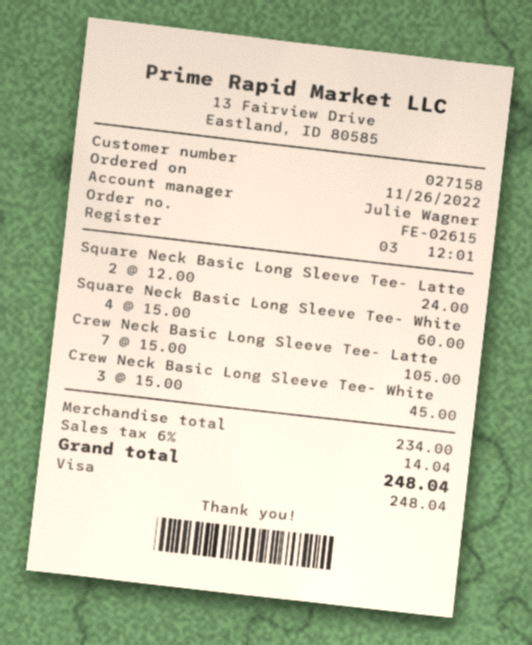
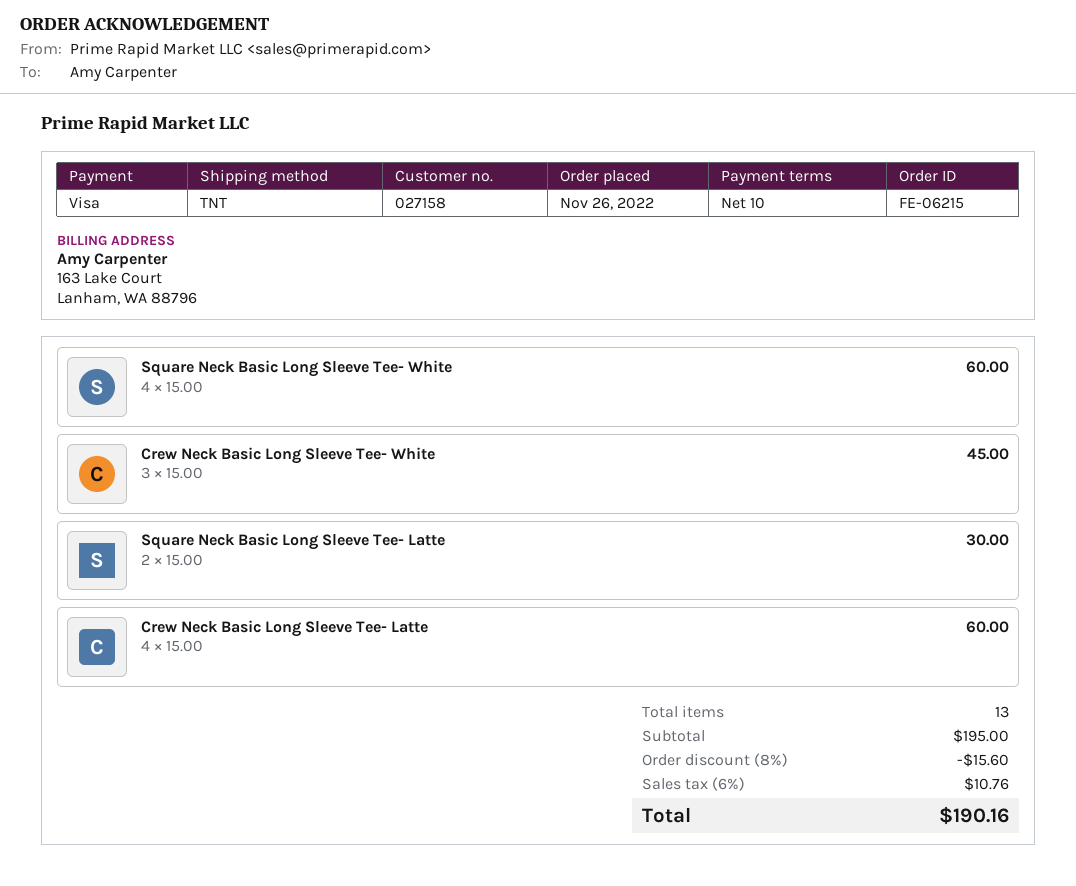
order number: FE-02615 -> FE-06215
Square Neck Basic Long Sleeve Tee- Latte: 2 x 12.00 = 24.00 -> 2 x 15.00 = 30.00
Crew Neck Basic Long Sleeve Tee- Latte: 7 x 15.00 = 105.00 -> 4 x 15.00 = 60.00
subtotal: 234.00 -> 195.00
discount: none -> 8% = 15.60
tax: 6% = 14.04 -> 6% = 10.76
total: 248.04 -> 190.16

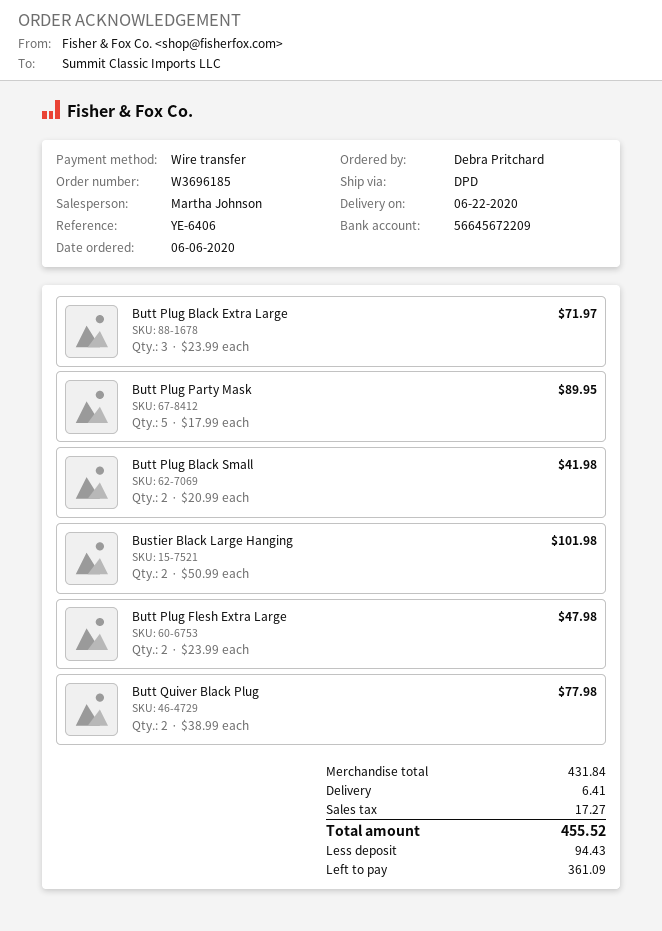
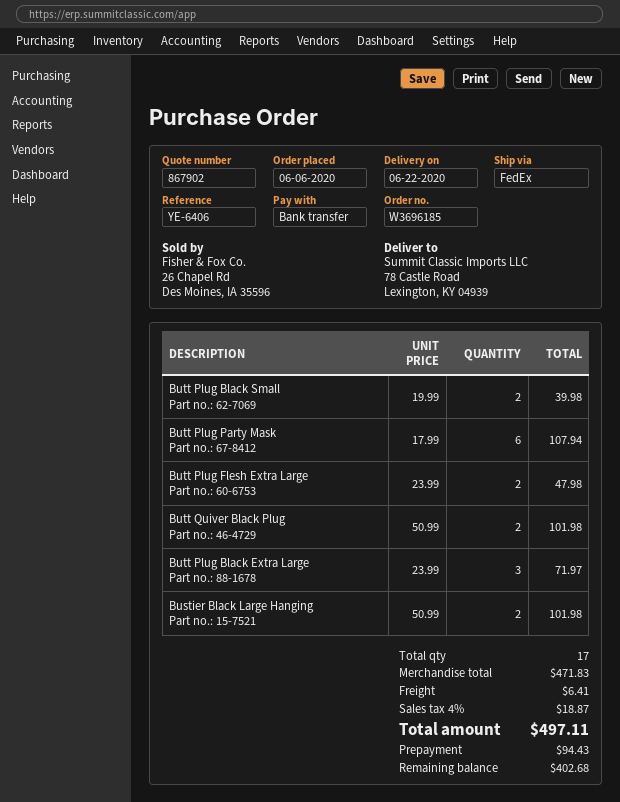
shipping method: DPD -> FedEx
Butt Plug Party Mask: 5 x 17.99 = 89.95 -> 6 x 17.99 = 107.94
Butt Plug Black Small: 2 x 20.99 = 41.98 -> 2 x 19.99 = 39.98
Butt Quiver Black Plug: 2 x 38.99 = 77.98 -> 2 x 50.99 = 101.98
subtotal: 431.84 -> 471.83
tax: 17.27 -> 18.87
total: 455.52 -> 497.11
balance: 361.09 -> 402.68

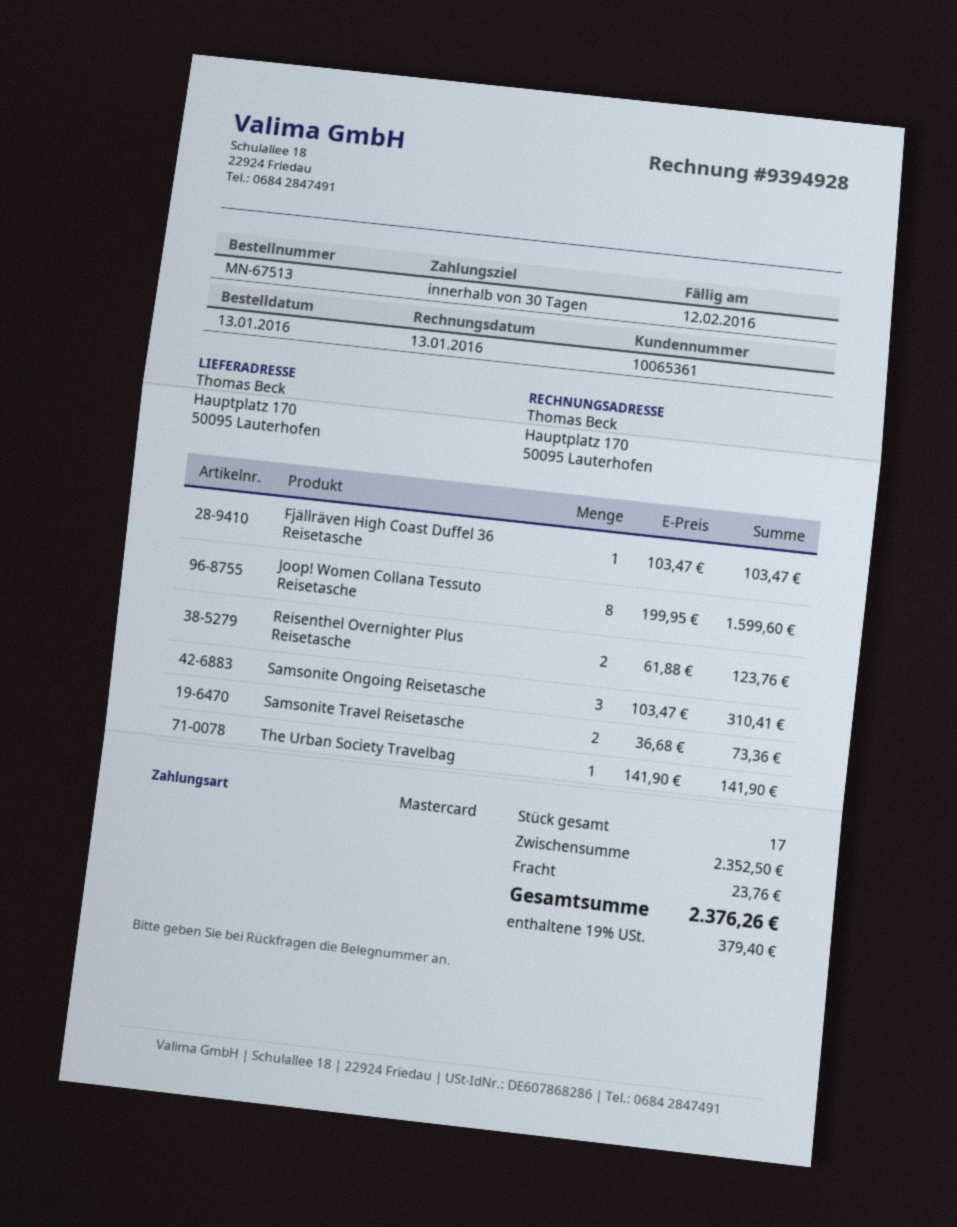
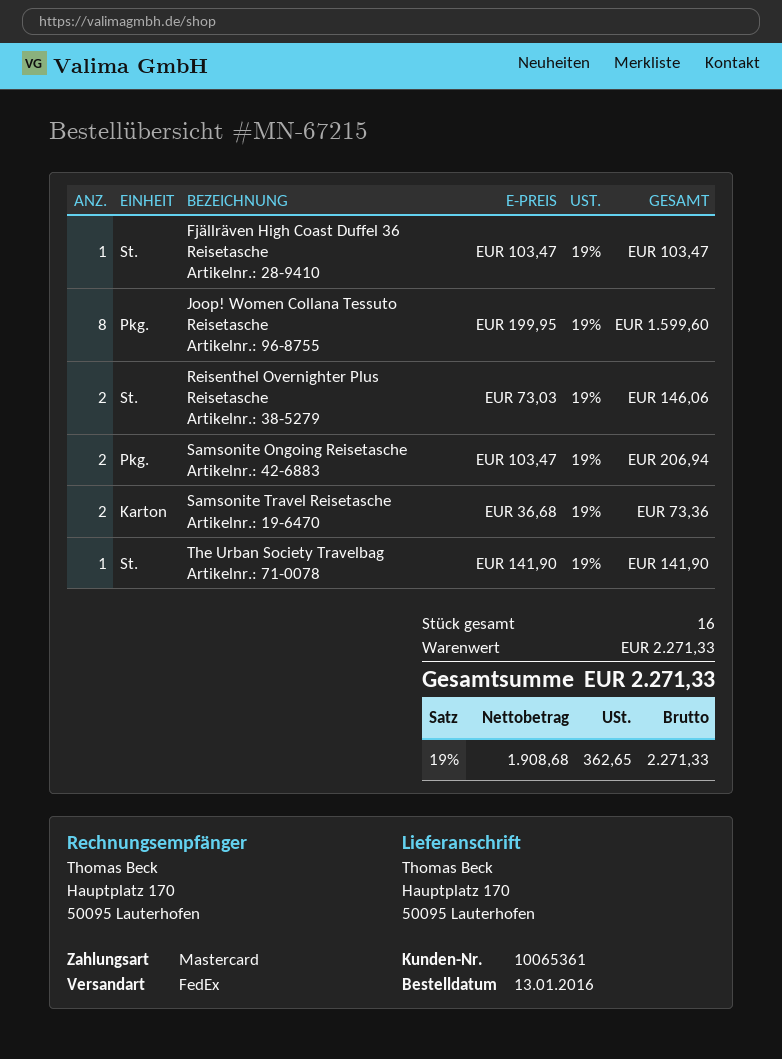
order number: MN-67513 -> MN-67215
Reisenthel Overnighter Plus Reisetasche: 2 x 61.88 = 123.76 -> 2 x 73.03 = 146.06
Samsonite Ongoing Reisetasche: 3 x 103.47 = 310.41 -> 2 x 103.47 = 206.94
total quantity: 17 -> 16
subtotal: 2352.50 -> 2271.33
shipping: 23.76 -> none
tax: 19% = 379.40 -> 19% = 362.65
total: 2376.26 -> 2271.33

·····

Task directions:
Beginning with the line containing "total: 455.52 -> 497.11" and ending with the last line of the data above, repeat each line exactly. Include no pictures and no other lines.

Answer below:
total: 455.52 -> 497.11
balance: 361.09 -> 402.68

order number: MN-67513 -> MN-67215
Reisenthel Overnighter Plus Reisetasche: 2 x 61.88 = 123.76 -> 2 x 73.03 = 146.06
Samsonite Ongoing Reisetasche: 3 x 103.47 = 310.41 -> 2 x 103.47 = 206.94
total quantity: 17 -> 16
subtotal: 2352.50 -> 2271.33
shipping: 23.76 -> none
tax: 19% = 379.40 -> 19% = 362.65
total: 2376.26 -> 2271.33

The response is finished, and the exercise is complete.